What needs to be done:
What is needed is an exact transcription of every record, minus the pictures.

Data section:
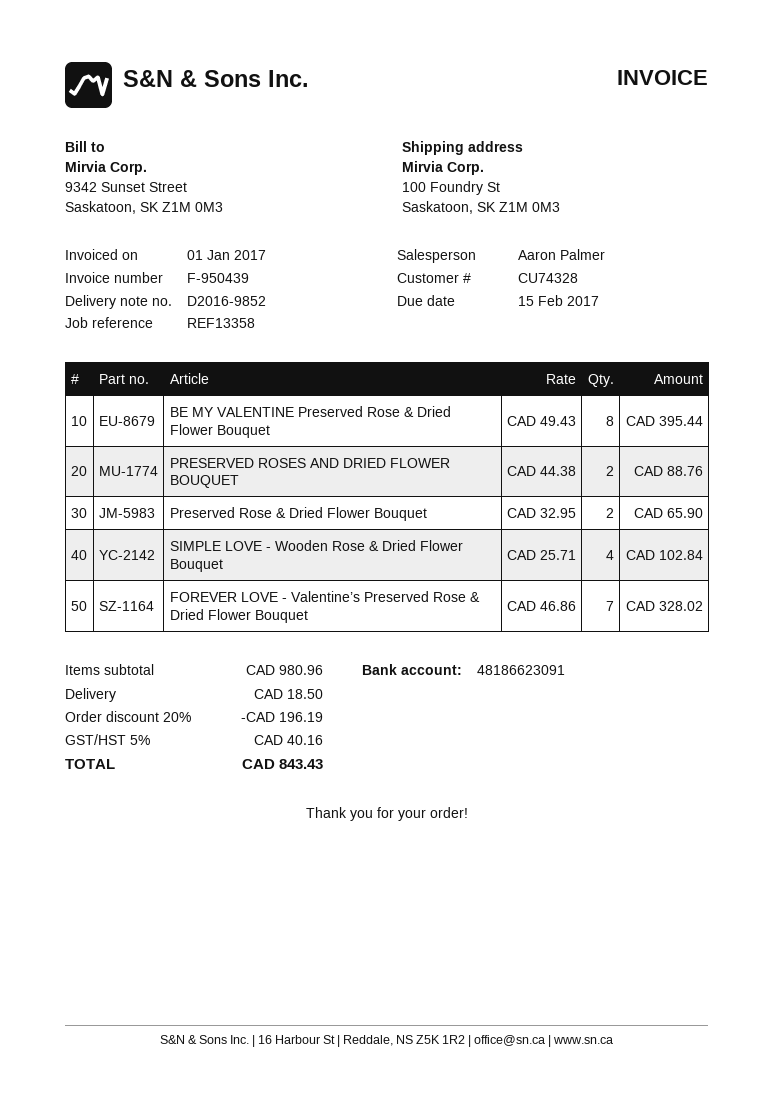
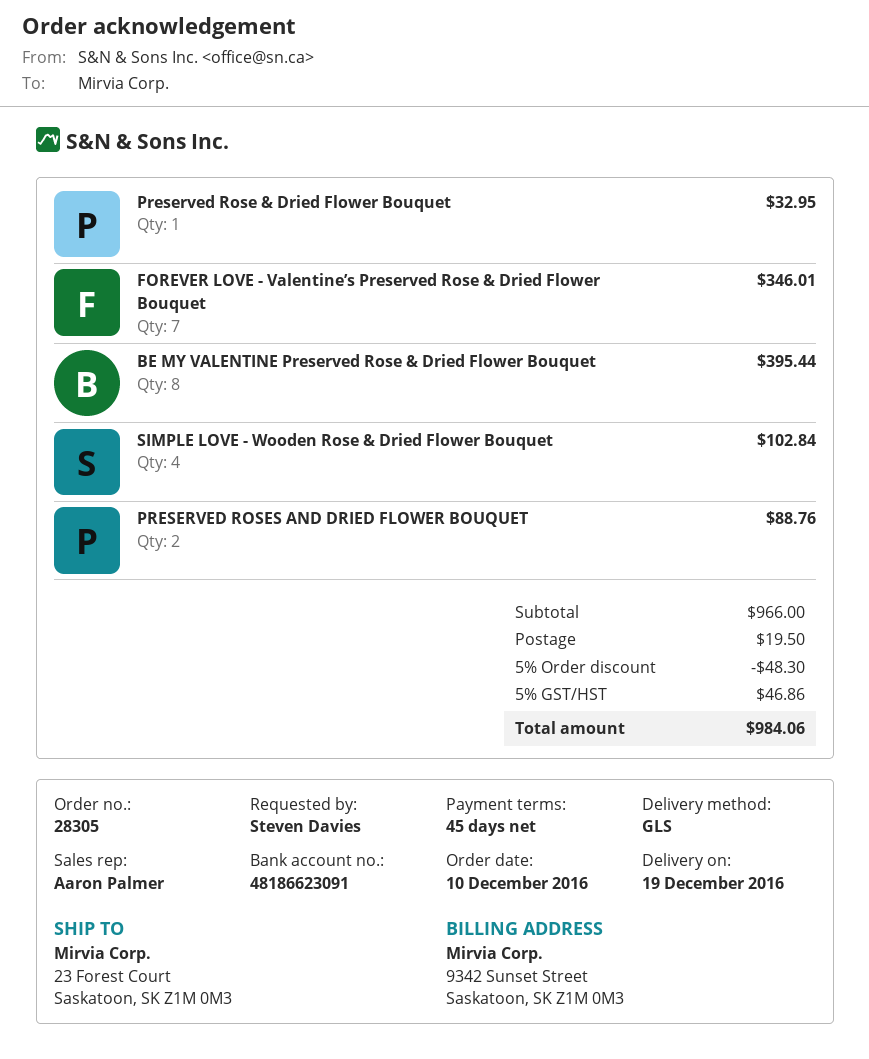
ship to: 100 Foundry St, Saskatoon, SK Z1M 0M3 -> 23 Forest Court, Saskatoon, SK Z1M 0M3
Preserved Rose & Dried Flower Bouquet: 2 for 65.90 -> 1 for 32.95
FOREVER LOVE - Valentine’s Preserved Rose & Dried Flower Bouquet: 7 for 328.02 -> 7 for 346.01
subtotal: 980.96 -> 966.00
discount: 20% = 196.19 -> 5% = 48.30
shipping: 18.50 -> 19.50
tax: 5% = 40.16 -> 5% = 46.86
total: 843.43 -> 984.06

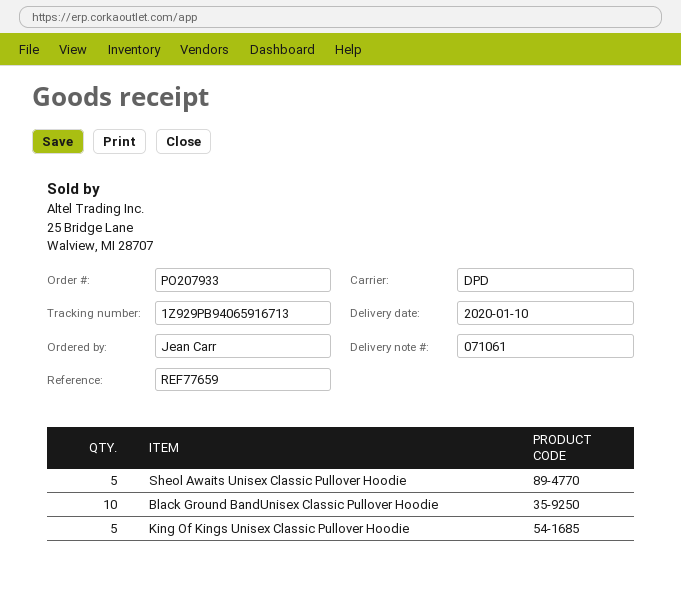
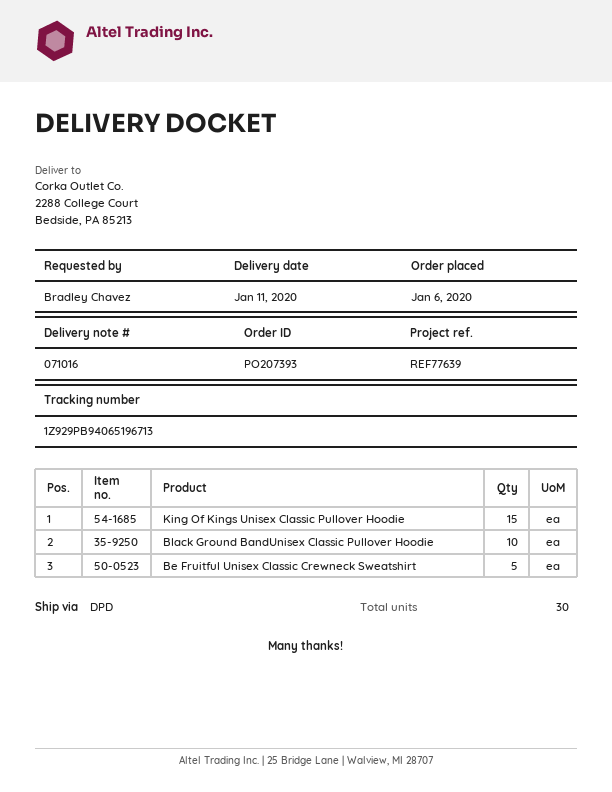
order number: PO207933 -> PO207393
delivery note number: 071061 -> 071016
delivery date: 2020-01-10 -> 2020-01-11
reference: REF77659 -> REF77639
ordered by: Jean Carr -> Bradley Chavez
tracking number: 1Z929PB94065916713 -> 1Z929PB94065196713
Sheol Awaits Unisex Classic Pullover Hoodie: 5 -> none
King Of Kings Unisex Classic Pullover Hoodie: 5 -> 15
Be Fruitful Unisex Classic Crewneck Sweatshirt: none -> 5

Written answer:
ship to: 100 Foundry St, Saskatoon, SK Z1M 0M3 -> 23 Forest Court, Saskatoon, SK Z1M 0M3
Preserved Rose & Dried Flower Bouquet: 2 for 65.90 -> 1 for 32.95
FOREVER LOVE - Valentine’s Preserved Rose & Dried Flower Bouquet: 7 for 328.02 -> 7 for 346.01
subtotal: 980.96 -> 966.00
discount: 20% = 196.19 -> 5% = 48.30
shipping: 18.50 -> 19.50
tax: 5% = 40.16 -> 5% = 46.86
total: 843.43 -> 984.06

order number: PO207933 -> PO207393
delivery note number: 071061 -> 071016
delivery date: 2020-01-10 -> 2020-01-11
reference: REF77659 -> REF77639
ordered by: Jean Carr -> Bradley Chavez
tracking number: 1Z929PB94065916713 -> 1Z929PB94065196713
Sheol Awaits Unisex Classic Pullover Hoodie: 5 -> none
King Of Kings Unisex Classic Pullover Hoodie: 5 -> 15
Be Fruitful Unisex Classic Crewneck Sweatshirt: none -> 5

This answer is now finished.